Potency comparisons between PANRETIN and AVAGE depend on the specific clinical indication. These are both Topical Retinoid agents and are not directly interchangeable by dose. A physician or clinical pharmacist should guide any therapeutic switching decisions.
The standard adult dose of PANRETIN is: Apply 0.1% gel topically to lesions twice daily.. The standard adult dose of AVAGE is: Applied topically as a cream 0.05% to affected areas once daily at bedtime.. Dosing should always be individualized based on indication, renal and hepatic function, age, and other patient factors.
No direct drug-drug interaction has been formally documented between PANRETIN and AVAGE in current clinical databases. However, individual patient risk factors including other medications, organ function, and comorbidities should always be evaluated by a qualified healthcare provider.

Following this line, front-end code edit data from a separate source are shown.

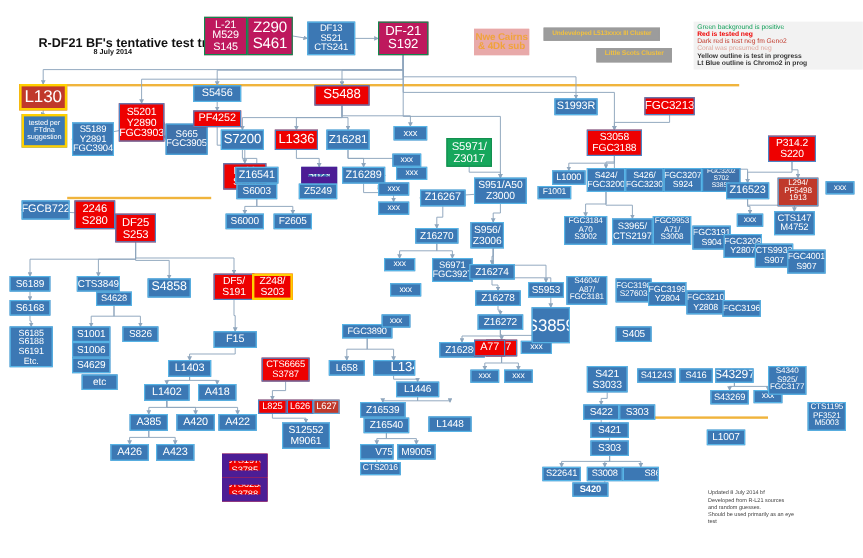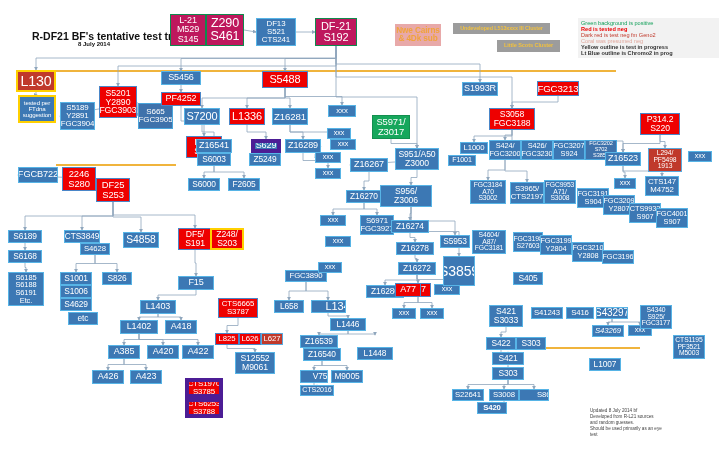--- a/index.html
+++ b/index.html
@@ -14,21 +14,21 @@
         white-space:pre-line;letter-spacing:-0.1px;}
   .blue{background:#3c78b4;border-color:#57b4e6;}
   .blue2{background:#3f72ab;border-color:#49a5dc;}
   .red{background:#ee0000;border-color:#4a86c8;color:#ffffff;}
   .dkred{background:#c0392b;border-color:#5aa9dd;}
   .green{background:#be185d;border-color:#0f8a4d;}
   .green2{background:#16a75c;border-color:#138f4f;}
   .gray{background:#9c9c9c;border-color:#9c9c9c;color:#f0c040;}
   .pinkbox{background:#e8a9a9;border-color:#e8a9a9;color:#f0a33c;}
   .ylw-out{border:2px solid #ffd000;}
-  .lblue-out{border:4px solid #4c1d95;}
+  .lblue-out{border:6px solid #4c1d95;}
   .title{position:absolute;font-weight:bold;color:#111;}
   .legend{position:absolute;}
   .legend div{white-space:nowrap;}
   .footer{position:absolute;color:#444;line-height:1.32;}
   .hline{position:absolute;background:#f0b43c;height:1.5px;}
 </style>
 </head>
 <body>
 
 <div id="canvas">
@@ -243,21 +243,21 @@
 Z3017</div>
       <div class="node blue" style="left: 395px; top: 148px; width: 44px; height: 22px; font-size: 8.63px;">S951/A50
 Z3000</div>
       <div class="node blue" style="left: 350px; top: 158px; width: 38px; height: 14px; font-size: 9.03px;">Z16267</div>
       <div class="node blue" style="left: 327px; top: 128px; width: 24px; height: 11px; font-size: 7.1px;">xxx</div>
       <div class="node blue" style="left: 346px; top: 190px; width: 36px; height: 13px; font-size: 8.39px;">Z16270</div>
       <div class="node blue" style="left: 360px; top: 215px; width: 34px; height: 20px; font-size: 7.83px;">S6971
 FGC3927</div>
       <div class="node blue" style="left: 320px; top: 215px; width: 26px; height: 11px; font-size: 7.1px;">xxx</div>
       <div class="node blue" style="left: 325px; top: 236px; width: 26px; height: 11px; font-size: 7.1px;">xxx</div>
-      <div class="node blue" style="left: 380px; top: 185px; width: 52px; height: 22px; font-size: 8.63px;">S956/
+      <div class="node blue" style="left: 392px; top: 185px; width: 28px; height: 22px; font-size: 8.63px;">S956/
 Z3006</div>
       <div class="node blue" style="left: 391px; top: 220px; width: 38px; height: 13px; font-size: 8.39px;">Z16274</div>
       <div class="node blue" style="left: 396px; top: 242px; width: 38px; height: 13px; font-size: 8.39px;">Z16278</div>
       <div class="node blue" style="left: 398px; top: 262px; width: 38px; height: 13px; font-size: 8.39px;">Z16272</div>
       <div class="node blue" style="left: 366px; top: 285px; width: 38px; height: 13px; font-size: 8.39px;">Z16280</div>
       <div class="node red" style="left: 405px; top: 283px; width: 26px; height: 14px; font-size: 9.03px;">A77</div>
       <div class="node blue" style="left: 434px; top: 284px; width: 26px; height: 11px; font-size: 7.1px;">xxx</div>
       <div class="node blue" style="left: 392px; top: 308px; width: 24px; height: 11px; font-size: 7.1px;">xxx</div>
       <div class="node blue" style="left: 420px; top: 308px; width: 24px; height: 11px; font-size: 7.1px;">xxx</div>
       <div class="node blue" style="left: 318px; top: 262px; width: 24px; height: 11px; font-size: 7.1px;">xxx</div>
@@ -314,21 +314,21 @@
       <div class="node blue" style="left: 572px; top: 242px; width: 32px; height: 20px; font-size: 7.37px;">FGC3210
 Y2808</div>
       <div class="node blue" style="left: 602px; top: 250px; width: 32px; height: 14px; font-size: 7.37px;">FGC3196</div>
       <div class="node blue" style="left: 513px; top: 272px; width: 30px; height: 13px; font-size: 8.39px;">S405</div>
       <div class="node red" style="left: 395px; top: 283px; width: 26px; height: 14px; font-size: 9.03px;">A77</div>
       <div class="node blue" style="left: 489px; top: 305px; width: 34px; height: 22px; font-size: 8.63px;">S421
 S3033</div>
       <div class="node blue" style="left: 531px; top: 307px; width: 32px; height: 12px; font-size: 7.74px;">S41243</div>
       <div class="node blue" style="left: 566px; top: 307px; width: 28px; height: 12px; font-size: 7.74px;">S416</div>
       <div class="node blue" style="left: 596px; top: 307px; width: 32px; height: 12px; font-size: 10px;">S43297</div>
-      <div class="node blue" style="left: 592px; top: 325px; width: 32px; height: 12px; font-size: 7.74px; font-style: italic;">S43269</div>
+      <div class="node blue" style="left: 592px; top: 325px; width: 32px; height: 12px; font-size: 7.74px;">S43269</div>
       <div class="node blue" style="left: 628px; top: 325px; width: 24px; height: 11px; font-size: 7.1px;">xxx</div>
       <div class="node blue" style="left: 486px; top: 337px; width: 30px; height: 13px; font-size: 8.39px;">S422</div>
       <div class="node blue" style="left: 516px; top: 337px; width: 30px; height: 13px; font-size: 8.39px;">S303</div>
       <div class="node blue" style="left: 492px; top: 352px; width: 32px; height: 13px; font-size: 8.39px;">S421</div>
       <div class="node blue" style="left: 492px; top: 367px; width: 32px; height: 13px; font-size: 8.39px;">S303</div>
       <div class="node blue" style="left: 452px; top: 389px; width: 32px; height: 12px; font-size: 7.74px;">S22641</div>
       <div class="node blue" style="left: 489px; top: 389px; width: 30px; height: 12px; font-size: 7.74px;">S3008</div>
       <div class="node blue" style="left: 519px; top: 389px; width: 30px; height: 12px; font-size: 7.74px; padding-left: 28px;">S8619</div>
       <div class="node blue" style="left: 477px; top: 402px; width: 30px; height: 12px; font-size: 7.74px; font-weight: bold;">S420</div>
       <div class="node blue" style="left: 589px; top: 358px; width: 32px; height: 13px; font-size: 8.39px;">L1007</div>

The maternal-fetal safety profiles differ. PANRETIN is classified as Category C. PANRETIN (alitretinoin) is a retinoid and is contraindicated in pregnancy. Category X: Animal studies have demonstrated teratogenic effects (craniofacial, cardiovascular, CNS abnor. AVAGE is classified as Category C. FDA Pregnancy Category X. First trimester: High risk of major congenital malformations including craniofacial defects (cleft lip/palate), cardiovascular abnormalities, and neural t. Always consult a maternal-fetal medicine specialist before taking either drug during pregnancy or lactation.